Red Hat has updated your machine learning and Artificial Intelligence platform OpenShift AIcon improvements focused on AI flexibility and scalability. Red Hat OpenShift AI 2.15 will feature optimized tuning and tracking capabilities for building and deploying AI-ready applications at scale in hybrid cloud environments, among other new features.
With all of them, platform users will have an easier time accelerating their AI and machine learning work, as well as achieving more consistency in their operations. Also with more regularity and more robust security in public clouds, data centers and edge environments.
Among the advanced functions offered by Red Hat OpenShift AI 2.15 is model registration, although for now in the technological testing phase. It is a centralized repository of models, in which those that are registered can be viewed and managed.
It allows you to share, version, deploy and monitor generative and predictive AI models, as well as metadata and model artifacts, in an organized and structured way. Additionally, it gives the opportunity to configure several model registers.
Another of its novelties is the detection of data deviation, which aims to monitor changes in the distribution of input data for the machine learning models deployed. With it, data scientists can detect when the real-time data used for model inference significantly deviates from the training data. This results in more reliable models, thanks to the fact that they will be in line with the real data and it will be possible to maintain the precision of their predictions over time.

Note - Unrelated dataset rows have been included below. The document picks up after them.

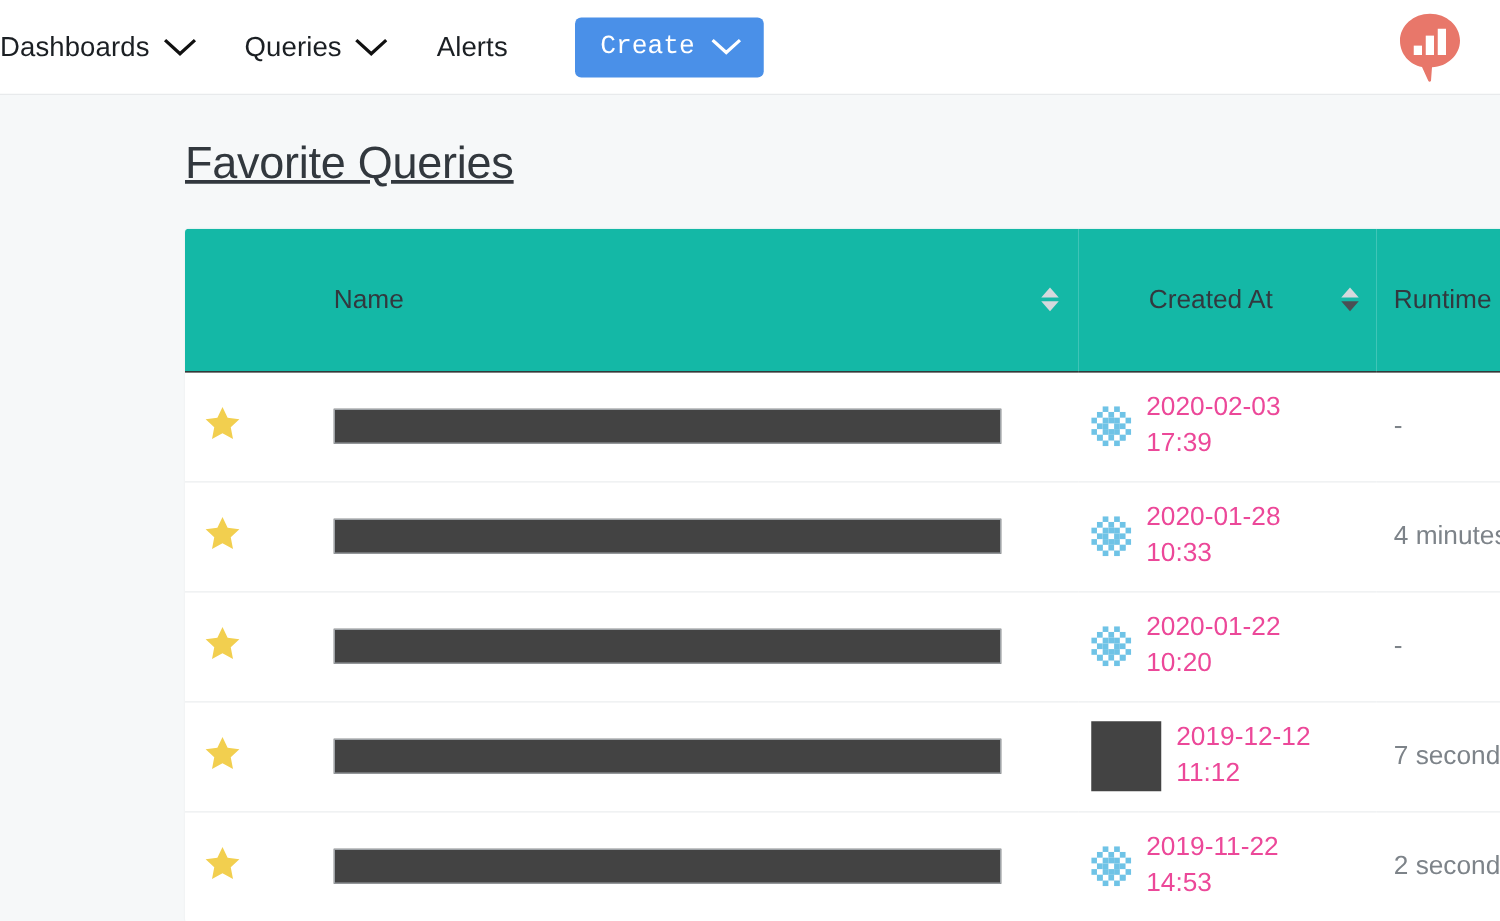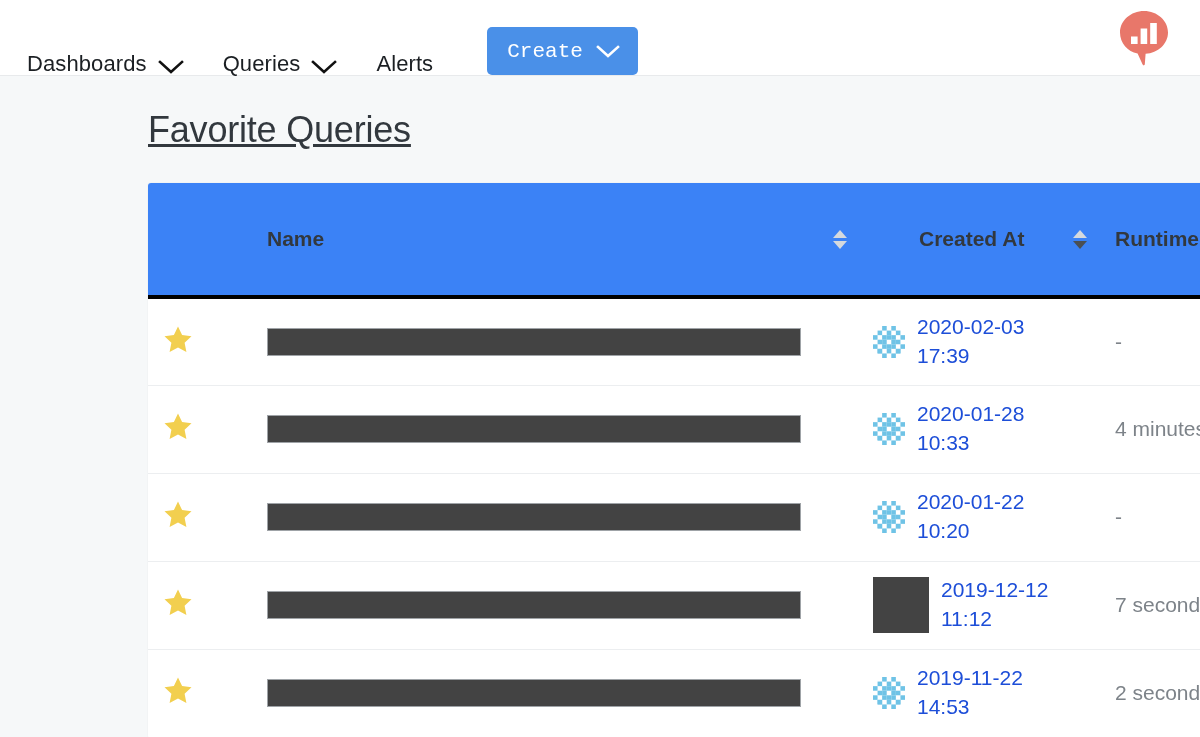--- a/index.html
+++ b/index.html
@@ -24,8 +24,7 @@
     background: #ffffff;
     border-bottom: 1px solid #e8eaec;
     display: flex;
-    align-items: flex-end;
-    padding-left: 27px;
+    align-items: center;
   }
 
   .nav-link {

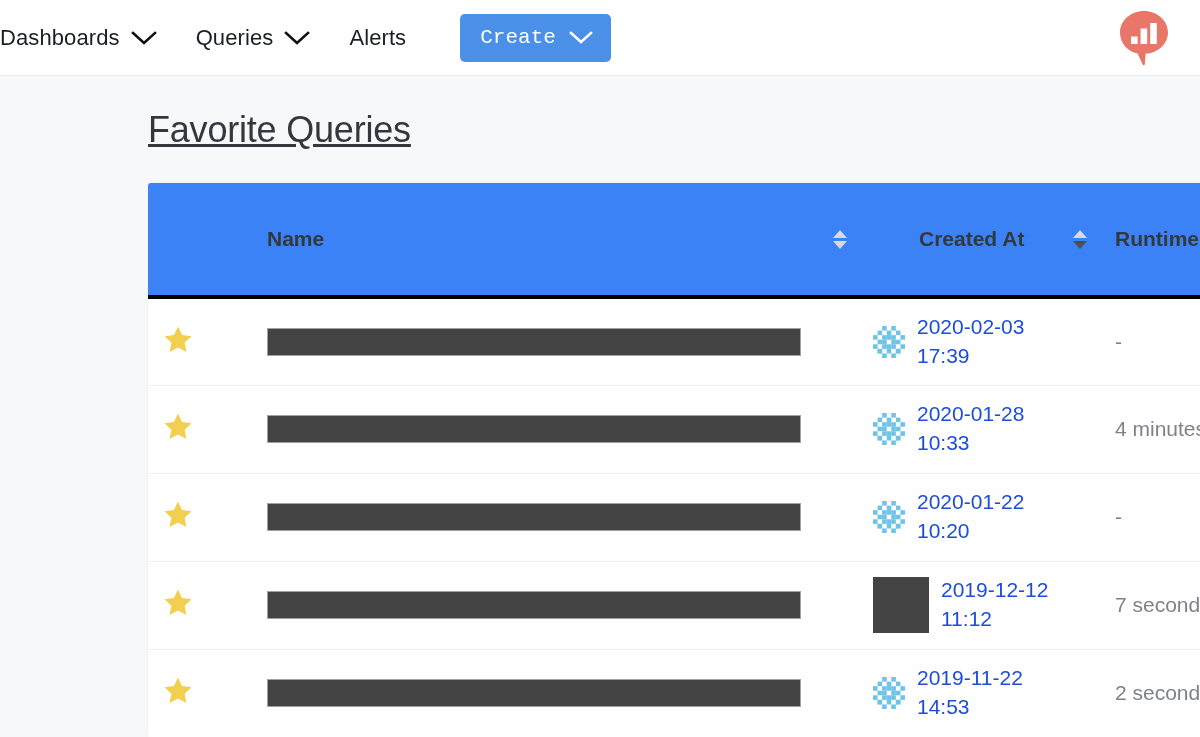--- a/index.html
+++ b/index.html
@@ -110,14 +110,14 @@
   }
 
   thead th {
-    background: #3b82f6;
+    background: #14b8a6;
     height: 114px;
     font-size: 21px;
-    font-weight: 700;
+    font-weight: 400;
     color: #32383e;
     text-align: left;
     vertical-align: middle;
-    border-bottom: 4px solid #000000;
+    border-bottom: 1px solid #000000;
     padding: 0;
   }
 

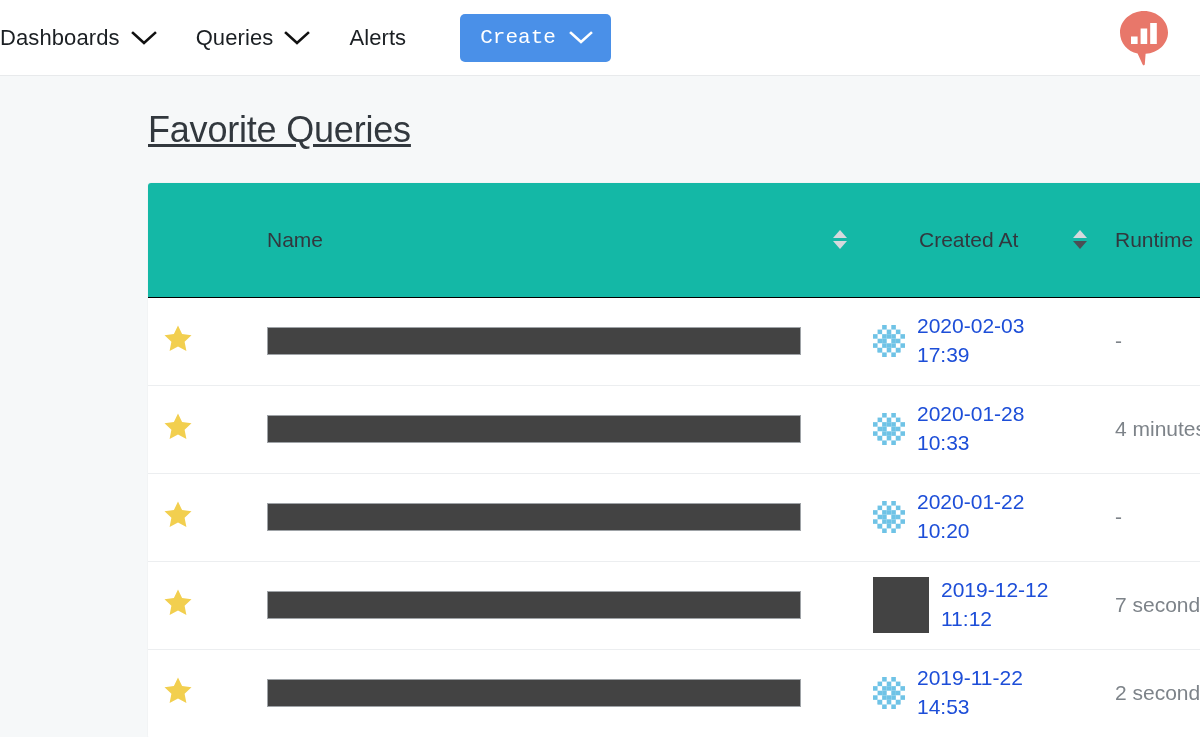--- a/index.html
+++ b/index.html
@@ -216,7 +216,7 @@
   }
   .date-text {
     font-size: 21px;
-    color: #1d4ed8;
+    color: #ec4899;
     line-height: 1.38;
     white-space: nowrap;
   }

OpenShift AI will also now include improvements to bias detection tools, dedicated to checking the fairness and fairness of models, in order to improve confidence in them. These tools, in addition to reporting potential biases in training data, also monitor the fairness of models when deployed in real environments.

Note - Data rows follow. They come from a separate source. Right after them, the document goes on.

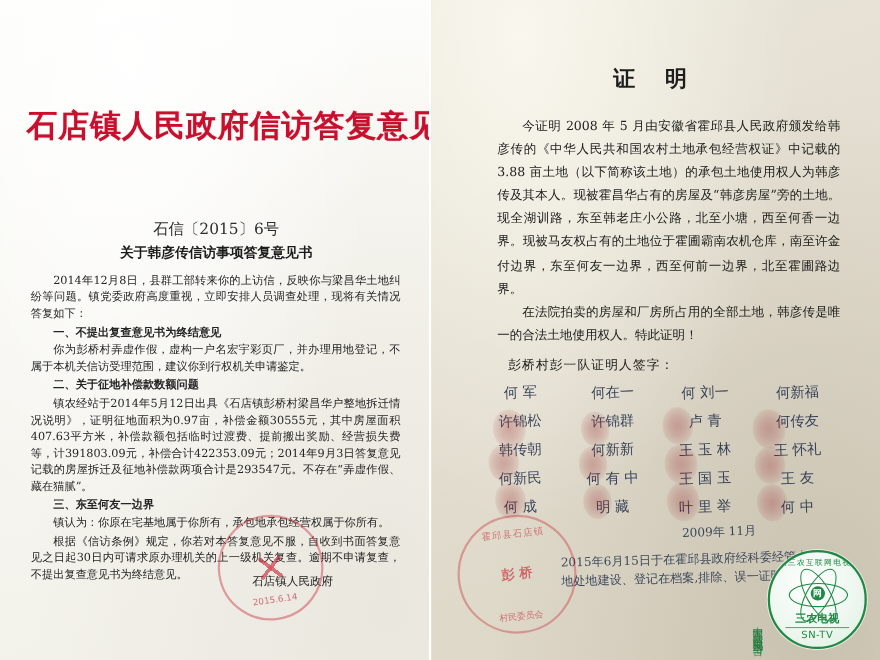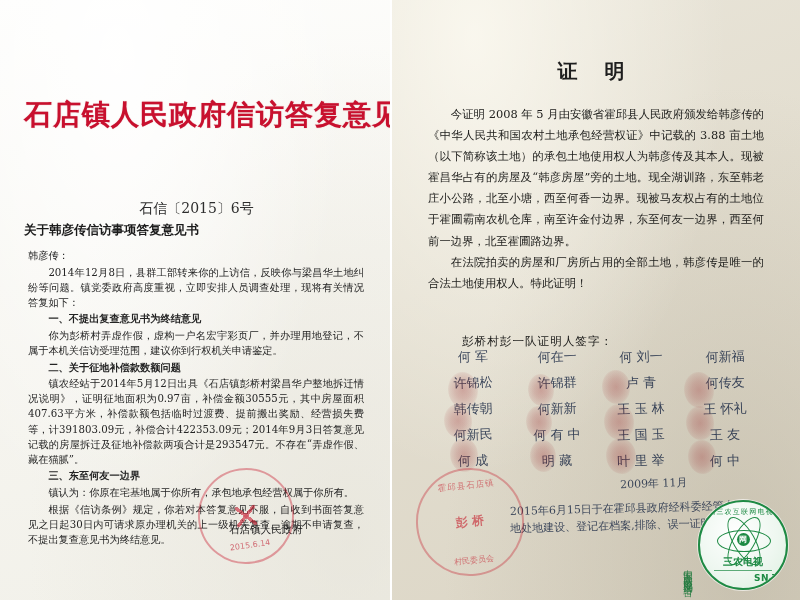--- a/index.html
+++ b/index.html
@@ -185,6 +185,7 @@
   }
   .r-body p.indent {
     text-indent: 2em;
+    margin-left: 24px;
   }
   .r-signline {
     position: absolute;

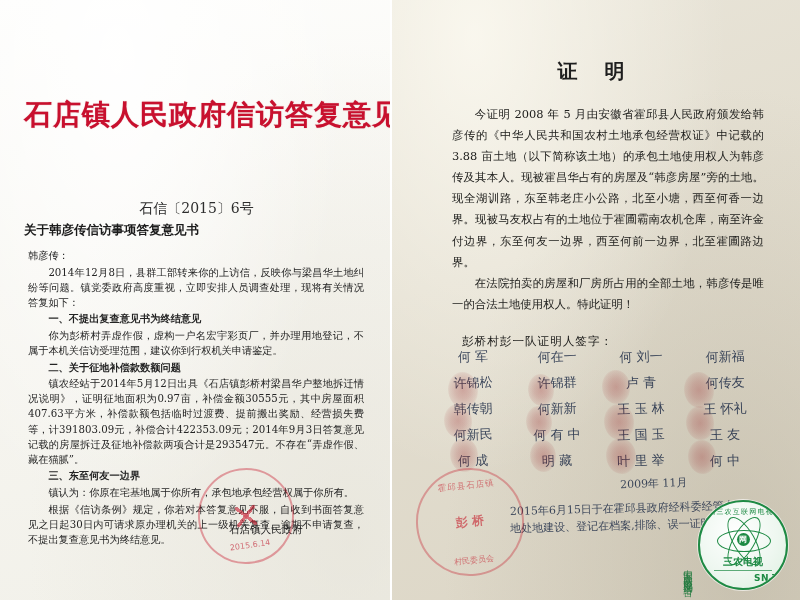--- a/index.html
+++ b/index.html
@@ -67,7 +67,7 @@
     left: 24px;
     top: 222px;
     width: 345px;
-    text-align: left;
+    text-align: center;
     font-size: 12.5px;
     font-weight: bold;
     color: #1b1b1b;

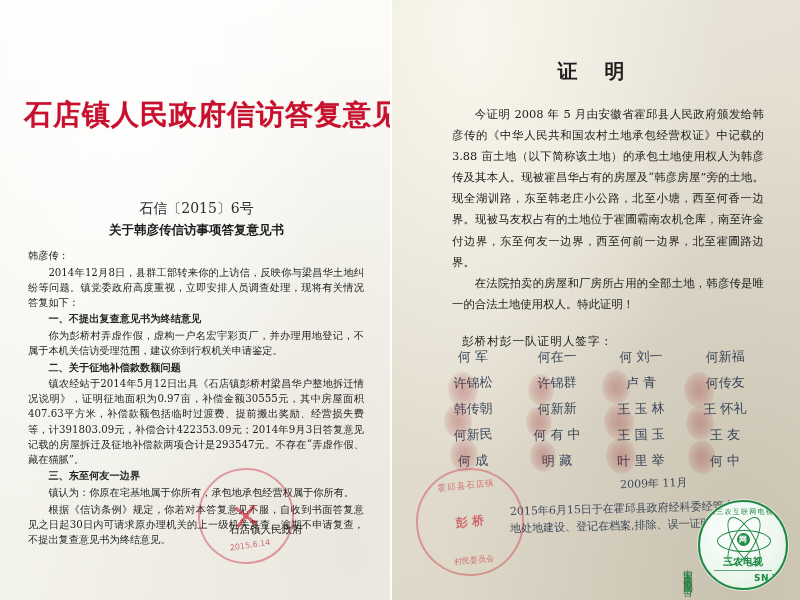--- a/index.html
+++ b/index.html
@@ -402,7 +402,6 @@
     <div class="doc-subtitle">关于韩彦传信访事项答复意见书</div>
 
     <div class="doc-body">
-      <p>韩彦传：</p>
       <p class="indent">2014年12月8日，县群工部转来你的上访信，反映你与梁昌华土地纠纷等问题。镇党委政府高度重视，立即安排人员调查处理，现将有关情况答复如下：</p>
       <p class="heading">一、不提出复查意见书为终结意见</p>
       <p class="indent">你为彭桥村弄虚作假，虚构一户名宏宇彩页厂，并办理用地登记，不属于本机关信访受理范围，建议你到行权机关申请鉴定。</p>

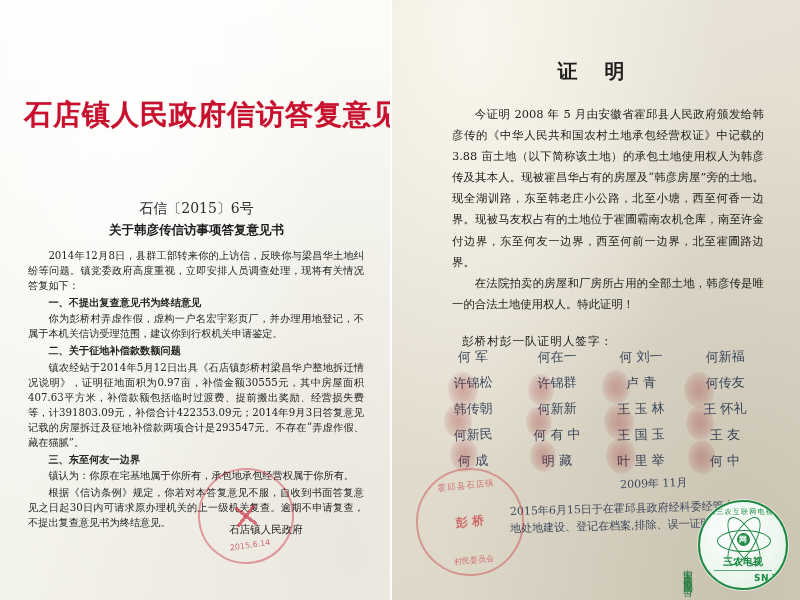--- a/index.html
+++ b/index.html
@@ -190,7 +190,7 @@
   .r-signline {
     position: absolute;
     left: 70px;
-    top: 334px;
+    top: 324px;
     font-size: 11.6px;
     color: #20201e;
     font-family: "DejaVu Serif", "Liberation Serif", serif;

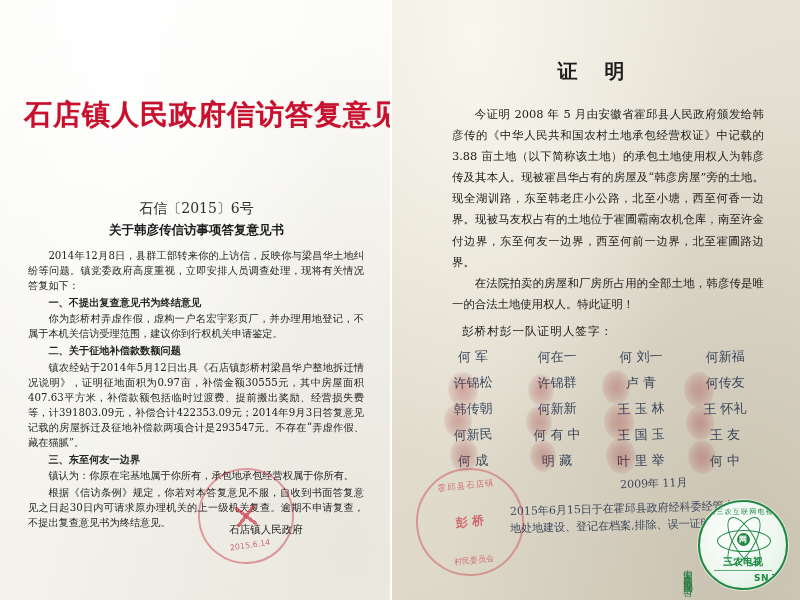--- a/index.html
+++ b/index.html
@@ -371,9 +371,9 @@
     position: absolute;
     left: 0; right: 0;
     bottom: 5px;
-    text-align: right;
+    text-align: center;
     font-size: 9px;
-    font-weight: bold;
+    font-weight: normal;
     color: #1e8a44;
     letter-spacing: 0.5px;
   }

Bias detection tools are integrated into the platform from the open source TrustyAI community, which will offer a package to develop and deploy AI responsibly.
Efficient tuning with low range adapters (LoRA) allows large language models to be tuned more efficiently. Thus, companies have an easier time scaling AI workloads, while reducing costs and resource consumption.
On the other hand, performance and flexibility are also improved thanks to the optimization of training and adjustment of models in cloud-native environments. And support for the Nvidia NIM interface microservices suite, for its ease of use, leads to accelerated delivery of generative AI applications.
The integration with NIM comes out of the Nvidia AI Enterprise platform, and will help accelerate generative AI deployments. It achieves this in part by supporting a wide range of AI models to deliver scalable inference, both on-premises and in the cloud, through APIs.
Now supporting AMD GPUs, Red Hat OpenShift AI provides access to an AMD ROCm workbench image for developing models with AMD GPUs. It also provides access to images for service and training use cases with these GPUs.
Red Hat OpenShift AI 2.15 will also feature new features for serving generative AI models, including the vLLM service runtime for KServe. This capability incorporates the open source model service runtime for deploying large language models. In addition, they allow users to add personality options to the platform depending on their needs.
The platform will also now be compatible with KServe Model cars, and will incorporate Open Container Initiative (OCI) repositories as an option to store and access versions of models in containers. As for choosing private or public routes for endpoints in KServe, it makes it easy to harden the security of the model, and direct them to internal endpoints when needed.
OpenShift AI 2.15, which will be available from the middle of this monthimproves data science pipelines and experiment tracking, in addition to facilitating the management, comparison and analysis of pipeline executions grouped in a logical structure.
It also integrates hyperparameter tuning with Ray Tune, including advanced optimization algorithms for improving the accuracy and efficiency of training predictive and generative AI models.